SPEAKER_00Yeah, I love telling people, you know, you've got these skills that you've learned about discovery. They don't just work on customers. You can use them internally on your stakeholders and your partners as well.
SPEAKER_02That's such a great metaphor. Yeah, yeah.
SPEAKER_00So that's what uh a little bit of what people can do on an individual level. But you're in a leadership role. What is the responsibility or what can you do in a leadership role to help create an environment where the people have a better chance of succeeding and a better chance of, you know, you're easing the way of engagement for everybody else?
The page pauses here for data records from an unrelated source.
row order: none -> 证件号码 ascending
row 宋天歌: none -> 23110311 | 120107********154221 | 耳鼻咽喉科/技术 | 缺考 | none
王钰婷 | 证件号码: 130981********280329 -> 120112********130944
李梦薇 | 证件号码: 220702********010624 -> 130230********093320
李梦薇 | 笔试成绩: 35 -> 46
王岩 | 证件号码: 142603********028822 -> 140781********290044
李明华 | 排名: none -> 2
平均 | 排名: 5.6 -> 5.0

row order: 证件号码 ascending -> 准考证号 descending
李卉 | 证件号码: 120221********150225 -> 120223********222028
SPEAKER_02Yeah, I I think that there's a lot of things that you could and should do to clear the way. The first thing you need to do is make sure if you're looking up and out at your own peers and at the the if there's leadership above you in the organization, that they understand the value of what you're doing. You've communicated it in plain language, you're not the weird tech people in the corner who speak a different language, and that you have consistently demonstrated results. I said we will, we have done this. I said we will, we have done this until you get bored of it. When I first joined the Financial Times product never went and updated the board. And I was like, okay, ask number one. I want to go in there at least every six months and say, this is what we said we would do, this is what we did. What do you need? And then I think it's it's also just I find stakeholder maps a really useful thing for teams who are trying to figure out how to update people, what they're doing. And yeah, just helping teams navigate what the incentives might be and who they should talk to. But I think you've got to have those relationships right at your level as well, so that they can work uh to the whole team.
SPEAKER_00I've seen different versions of stakeholder maps. What does a good one look like for you?
SPEAKER_02Oh, don't ask me this because I this there's one that like it is, it sounds terrible, but it's where my brain always remembers it, which is the two by two. And on one dimension, it's I don't like it's like power. But it's not power, right?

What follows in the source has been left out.